- Relator(a)
- Ministro Jorge Mussi
- Órgão julgador
- Quinta Turma
- Data do julgamento
- 05/06/2018
- Data de publicação
- 15/06/2018
STJ – Acórdão, Rel. Ministro Jorge Mussi, Quinta Turma, j. 05/06/2018, p. 15/06/2018
RECURSO ORDINÁRIO EM HABEAS CORPUS. HOMICÍDIO QUALIFICADO. MOTIVO FÚTIL. RECURSO QUE DIFICULTOU OU TORNOU IMPOSSÍVEL A DEFESA DA VÍTIMA. PRISÃO PREVENTIVA. SUPERVENIÊNCIA DE PRONÚNCIA. NEGATIVA DO APELO EM LIBERDADE. MESMOS FUNDAMENTOS DO DECRETO PREVENTIVO. AUSÊNCIA DE PREJUDICIALIDADE. SEGREGAÇÃO FUNDADA NO ART. 312 DO CÓDIGO DE PROCESSO PENAL. GARANTIA DA ORDEM PÚBLICA. GRAVIDADE CONCRETA. HISTÓRICO CRIMINAL DO AGENTE. CONSTRIÇÃO JUSTIFICADA E NECESSÁRIA. MEDIDAS CAUTELARES ALTERNATIVAS. INSUFICIÊNCIA E INADEQUAÇÃO. COAÇÃO ILEGAL NÃO DEMONSTRADA. RECLAMO DESPROVIDO. 1. O advento de sentença de pronúncia não enseja a prejudicialidade do reclamo no ponto relacionado à fundamentação da prisão preventiva quando os fundamentos que levaram à manutenção da preventiva foram os mesmos apontados por ocasião da decisão primeva, não havendo que se falar em prejudicialidade do remédio constitucional. 2. Não há constrangimento quando a manutenção da custódia preventiva está fundada no art. 312 do Código de Processo Penal, notadamente na necessidade de se acautelar a ordem pública, diante das circunstâncias em que ocorrido o delito e do histórico criminal do agente. 3. Na caso, as circunstâncias em que se deu o crime - em estabelecimento comercial pertencente à corré, no qual o recorrente, instigado por aquela, aproximou-se da vítima e passou a agredi-la com socos e chutes até que não esboçasse mais reação -, somadas ao motivo - desavenças decorrente de dívida - e à notícia de que os populares que estavam no local foram impedidos de prestar imediato socorro, evidenciam a reprovabilidade acentuada da conduta imputada ao agente, bem como a sua efetiva personalidade violenta e periculosidade social, mostrando que a prisão é mesmo devida para o fim de se acautelar o meio social. 4. Além disso, a custódia se faz necessária também para evitar a reiteração delitiva, uma vez que o recorrente teria extensa folha de antecedentes no Estado de Minas Gerais, revelando que o caso em comento não é fato isolado em sua vida.
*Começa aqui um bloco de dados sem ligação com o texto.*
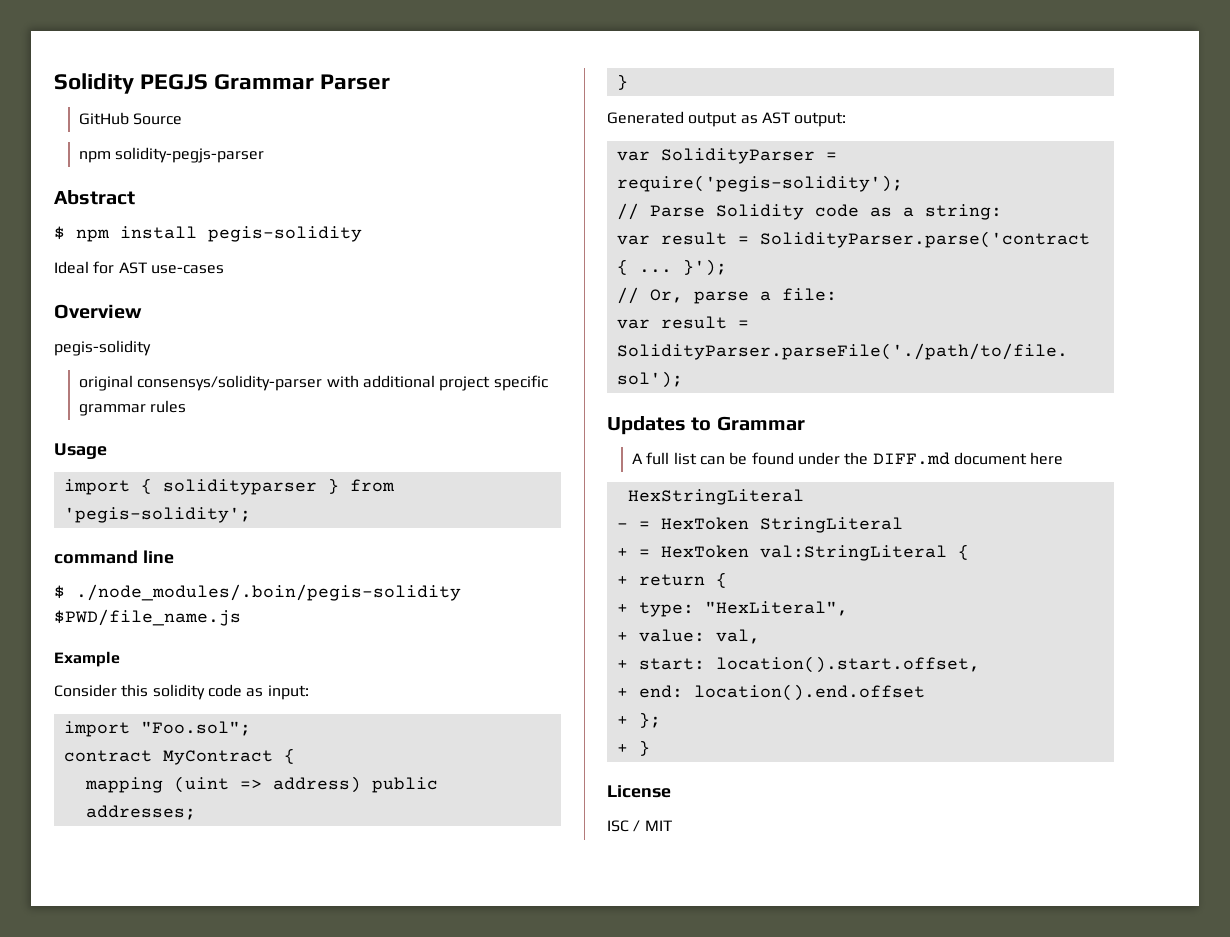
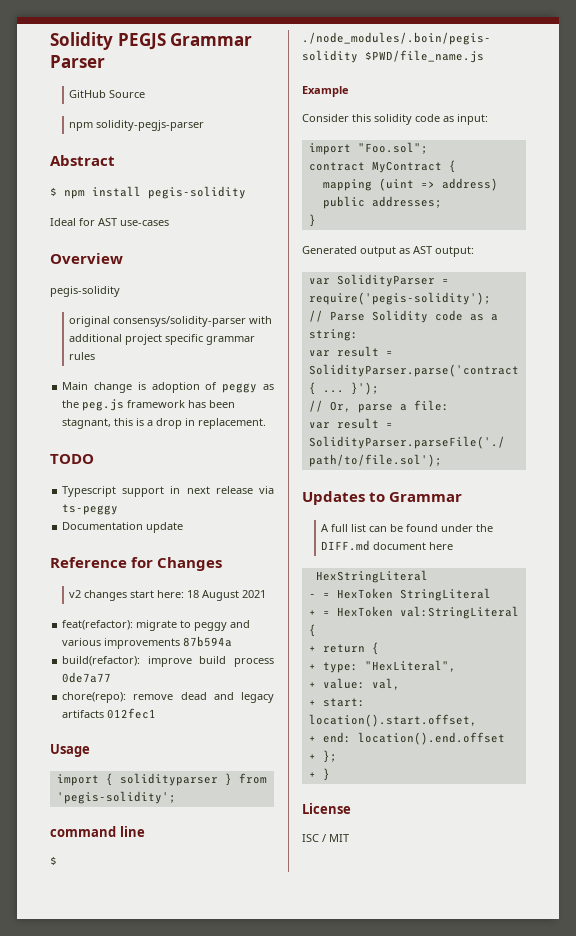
(187, 406) none -> [62,382,274,393] [62,399,236,411] [62,418,267,429] [50,454,94,464] [62,486,274,497] [62,504,119,515] [62,522,184,533] [50,557,223,571] [69,590,267,601] [62,620,251,631] [62,636,233,649] [62,656,274,667] [62,672,112,683] [62,692,274,703] [62,708,157,719] // Main change is adoption of peggy as the peg.js framework has been stagnant, this is a drop in replacement. // TODO // Typescript support in next release via ts-peggy // Documentation update // Reference for Changes // v2 changes start here: 18 August 2021 // feat(refactor): migrate to peggy and various improvements 87b594a // build(refactor): improve build process 0de7a77 // chore(repo): remove dead and legacy artifacts 012fec1

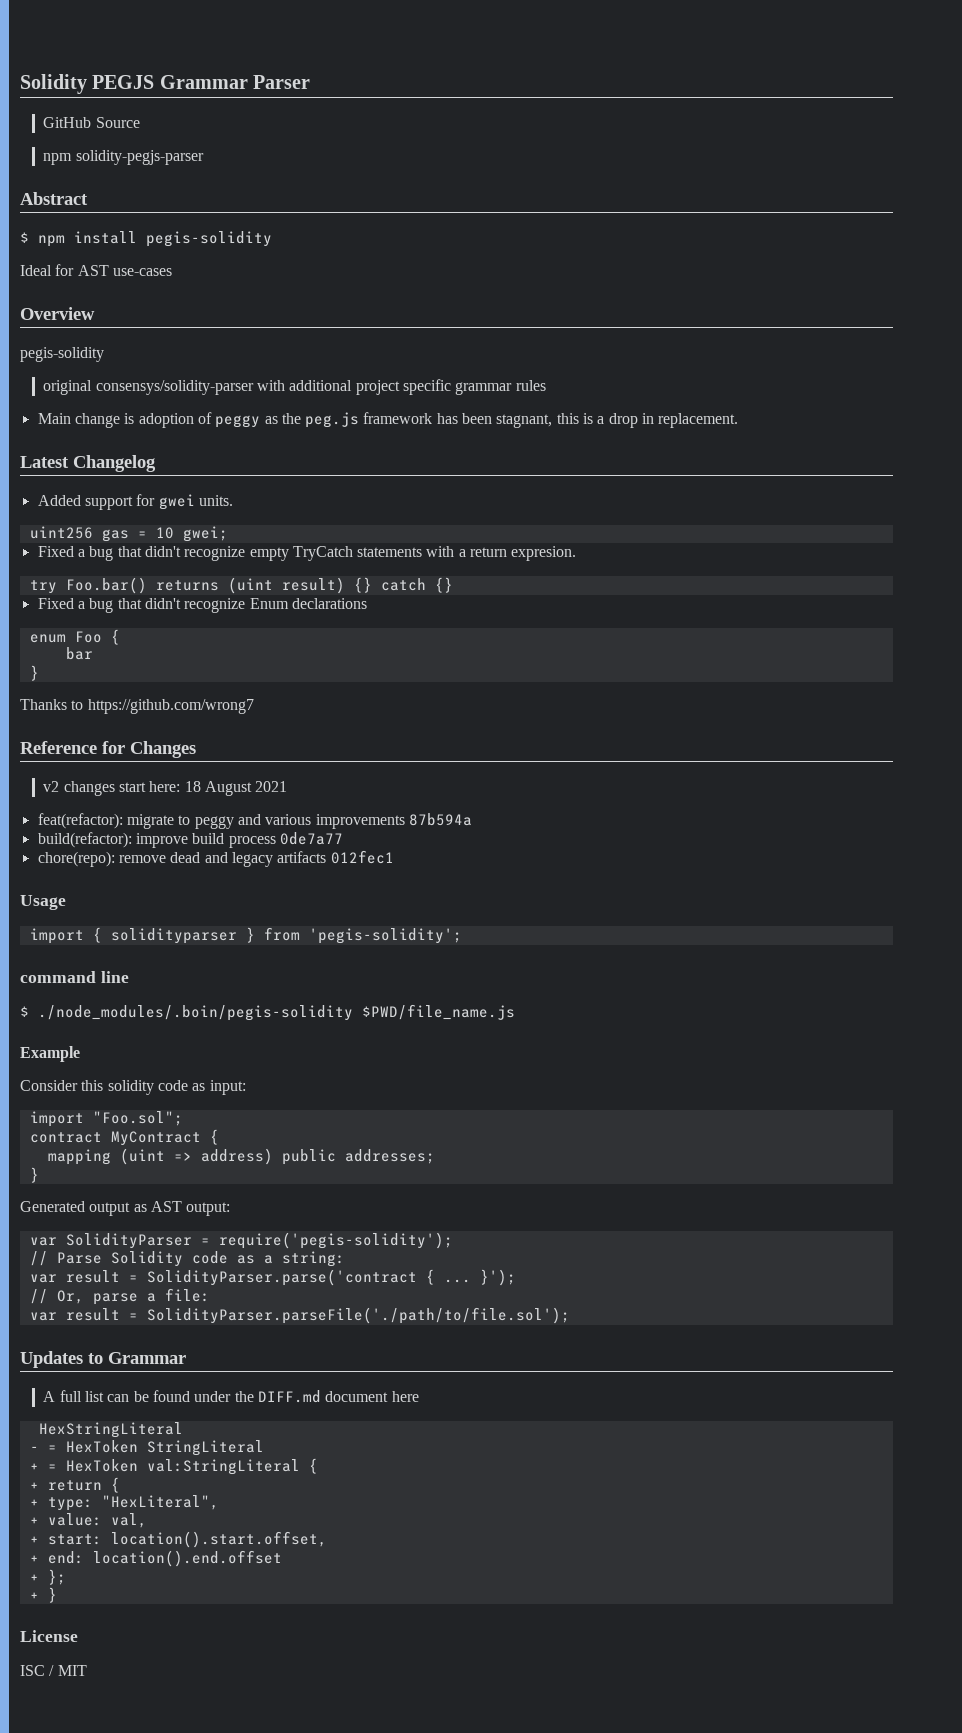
[50,454,94,464] [62,486,274,497] [62,504,119,515] [62,522,184,533] TODO // Typescript support in next release via ts-peggy // Documentation update -> [20,455,156,472] [37,494,233,510] [29,526,228,542] [37,546,577,561] [29,577,453,594] [37,598,367,613] [29,629,120,645] [65,647,93,660] [29,665,39,681] [20,699,254,714] Latest Changelog // Added support for gwei units. // uint256 gas = 10 gwei; // Fixed a bug that didn't recognize empty TryCatch statements with a return expresion. // try Foo.bar() returns (uint result) {} catch {} // Fixed a bug that didn't recognize Enum declarations // enum Foo { // bar // } // Thanks to https://github.com/wrong7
Ou seja, bem demonstrado o periculum libertatis exigido para a ordenação e preservação da prisão cautelar. 5. Incabível a aplicação de cautelares diversas quando a segregação encontra-se justificada para acautelar o meio social, diante da gravidade efetiva do delito. 6. Recurso ordinário em habeas corpus desprovido. (RHC n. 91.376/SP, relator Ministro Jorge Mussi, Quinta Turma, julgado em 5/6/2018, DJe de 15/6/2018.)